労働者の高齢化にともない新たなガイドラインを制定
定年延長など、シニア世代の活躍推進に向けた取り組みが広がるなか、日本では「労働災害を要因とする休業」が4日以上の死傷者の割合は60歳以上の高年齢労働者に多く見られ、今後もますます増加すると考えられている。そのような状況を受け、厚生労働省はシニア世代が安心して働ける職場環境の構築が重要として、就労状況の改善を求めるこのガイドラインを示した。

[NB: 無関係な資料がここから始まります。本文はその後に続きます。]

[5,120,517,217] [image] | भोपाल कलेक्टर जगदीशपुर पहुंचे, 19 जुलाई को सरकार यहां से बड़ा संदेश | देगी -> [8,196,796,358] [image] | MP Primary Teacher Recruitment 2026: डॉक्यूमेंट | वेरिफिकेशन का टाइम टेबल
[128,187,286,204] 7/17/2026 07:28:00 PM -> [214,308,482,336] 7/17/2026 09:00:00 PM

本ガイドラインでは、事業者に対してそれぞれの企業における高年齢の就労状況に即して、国や関係団体等による支援を活用しながら、労働基準法などの法令遵守および高齢労働者に対する実施可能な労働災害防止策への取り組みが求められた。
具体的な取り組み内容は以下の通り。
1.安全衛星管理体制の確立
経営者による安全衛生方針の決定と、高年齢労働者の身体機能の低下による労災についてのリスクアセスメントの実施
2.職場環境の改善
職場環境のバリアフリー化や高年齢労働者の特性を考慮したゆとりある作業管理体制の構築
3.健康や体力状況の把握
高齢労働者の健康状態を客観的に把握するための健康診断や健康チェックの実施
4.健康や体力状況に応じた対応
高齢労働者の健康状態に応じた業務マッチングと、高齢労働者の身体機能の維持向上の取り組みの実施
5.安全衛生教育
再雇用や再就職で未経験分野に従事する高齢労働者への丁寧な教育訓練の実施
また、高齢労働者自身に対しても、事業者の定める労災防止対策への協および健康や体力の維持管理、生活習慣の改善を通じて、積極的な健康づくりに努めることを促している。
今後、厚労省では本ガイドライン普及のために各種セミナーやコンサルティングの実施および中小事業者を対象とした補助金制度を創設し、高年齢就労者の職場環境の改善を支援していく方針だ。
労働人口の高年齢化が予想されるなか、高齢労働者が安心して安全に働ける環境整備は労働者の安全確保の面でも急務といえる。企業は今後のシニア世代の活躍推進に向けて適切に対応してほしい。